Dataset items:
•••
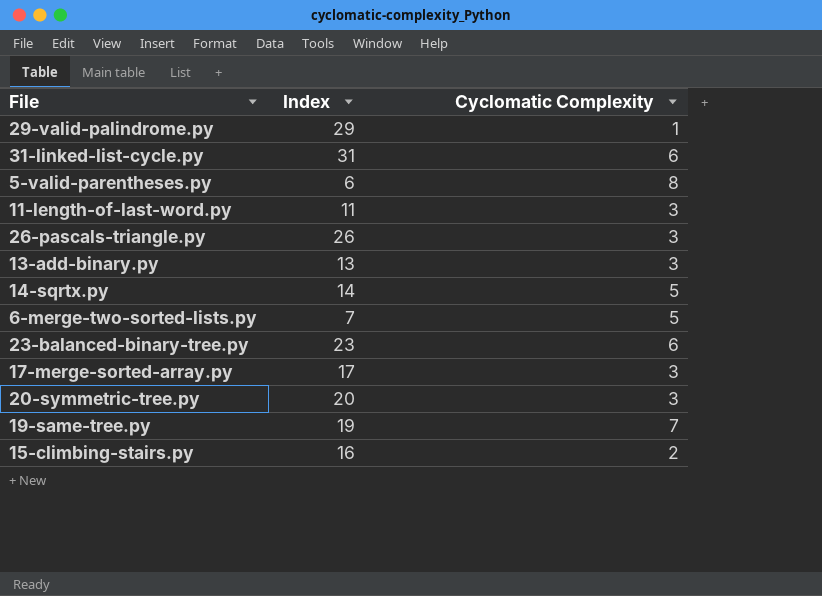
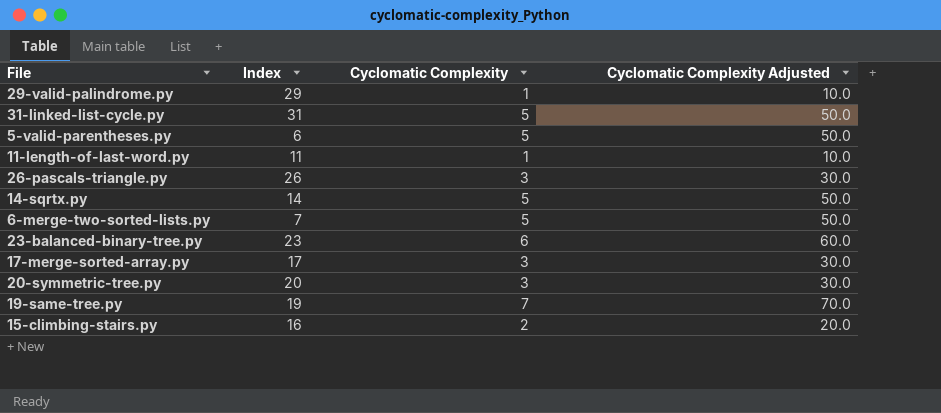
column Cyclomatic Complexity Adjusted | formula: none -> [Cyclomatic Complexity] * 10
row 13-add-binary.py: 13 | 3 -> none
31-linked-list-cycle.py | Cyclomatic Complexity: 6 -> 5
5-valid-parentheses.py | Cyclomatic Complexity: 8 -> 5
11-length-of-last-word.py | Cyclomatic Complexity: 3 -> 1

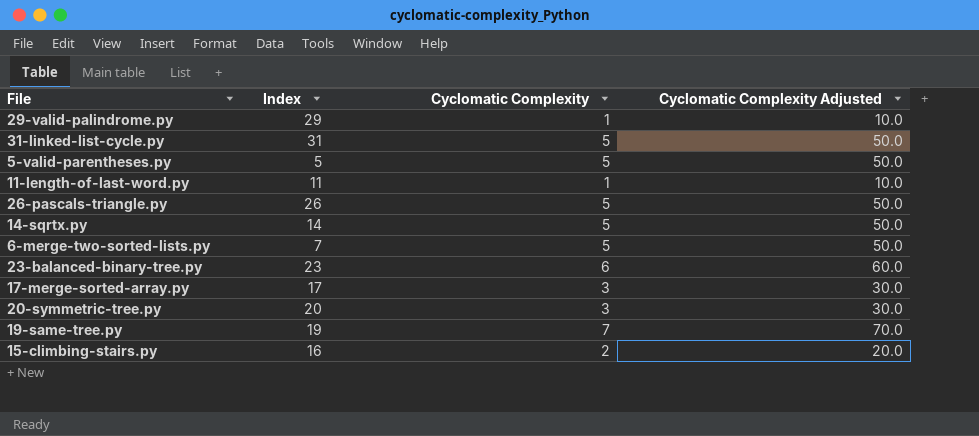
5-valid-parentheses.py | Index: 6 -> 5
26-pascals-triangle.py | Cyclomatic Complexity: 3 -> 5
26-pascals-triangle.py | Cyclomatic Complexity Adjusted: 30.0 -> 50.0

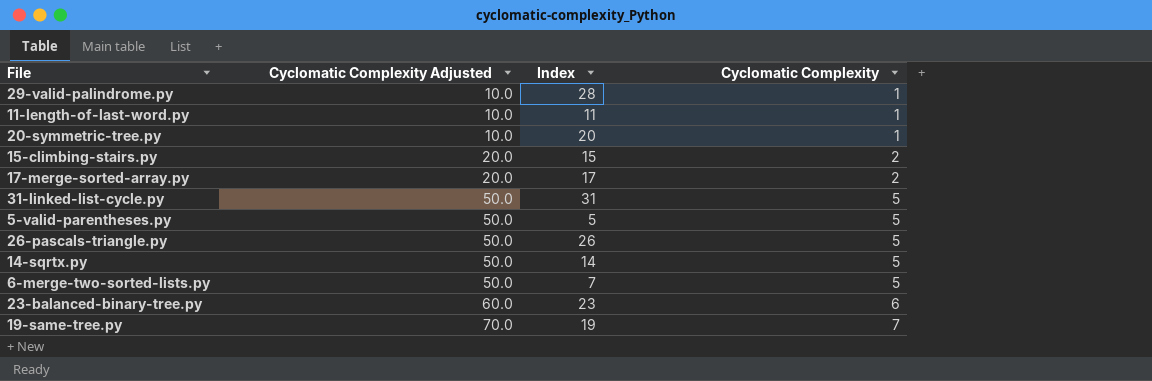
row order: none -> Cyclomatic Complexity Adjusted ascending
column Cyclomatic Complexity Adjusted | position: 4 -> 2
29-valid-palindrome.py | Index: 29 -> 28
20-symmetric-tree.py | Cyclomatic Complexity Adjusted: 30.0 -> 10.0
20-symmetric-tree.py | Cyclomatic Complexity: 3 -> 1
15-climbing-stairs.py | Index: 16 -> 15
17-merge-sorted-array.py | Cyclomatic Complexity Adjusted: 30.0 -> 20.0
17-merge-sorted-array.py | Cyclomatic Complexity: 3 -> 2

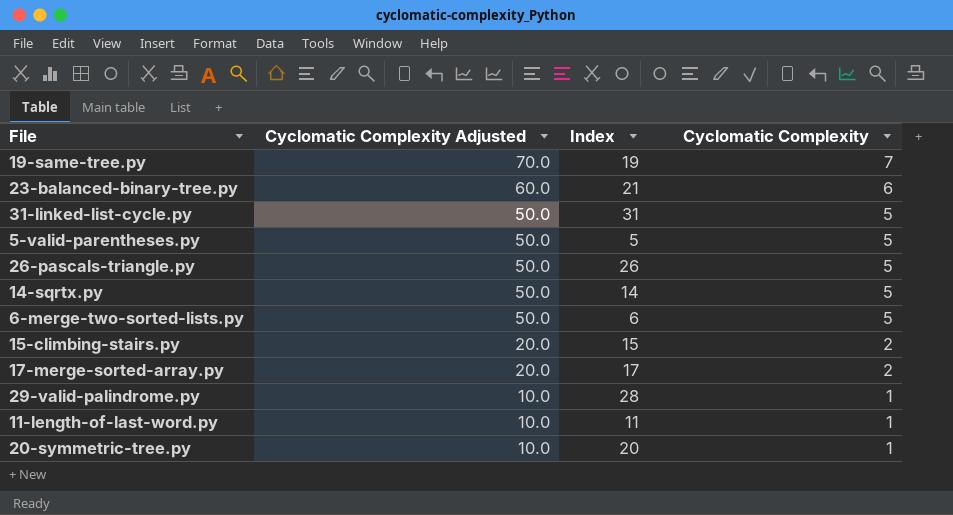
row order: Cyclomatic Complexity Adjusted ascending -> Cyclomatic Complexity Adjusted descending
23-balanced-binary-tree.py | Index: 23 -> 21
6-merge-two-sorted-lists.py | Index: 7 -> 6

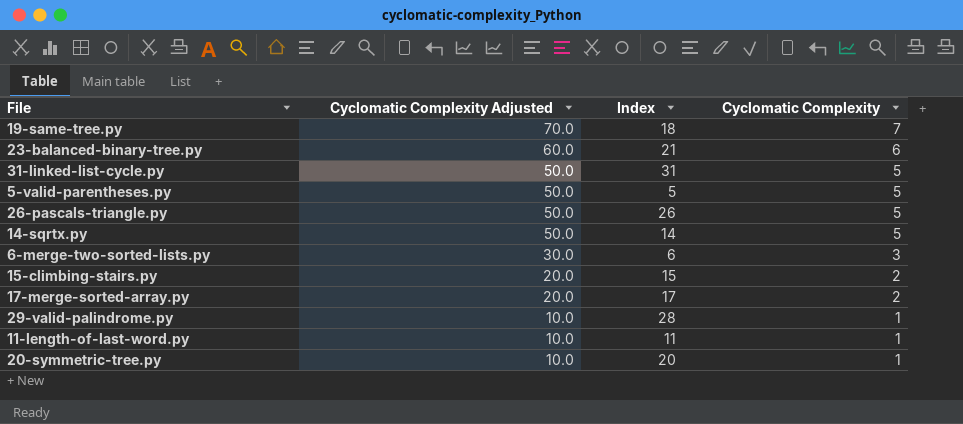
19-same-tree.py | Index: 19 -> 18
6-merge-two-sorted-lists.py | Cyclomatic Complexity Adjusted: 50.0 -> 30.0
6-merge-two-sorted-lists.py | Cyclomatic Complexity: 5 -> 3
•••
Retype only the stretch of lines above starting at the one with "column Cyclomatic Complexity Adjusted | position: 4" and stopping at the one with "15-climbing-stairs.py | Index: 16 -> 15", exactly as written, with both kept.

column Cyclomatic Complexity Adjusted | position: 4 -> 2
29-valid-palindrome.py | Index: 29 -> 28
20-symmetric-tree.py | Cyclomatic Complexity Adjusted: 30.0 -> 10.0
20-symmetric-tree.py | Cyclomatic Complexity: 3 -> 1
15-climbing-stairs.py | Index: 16 -> 15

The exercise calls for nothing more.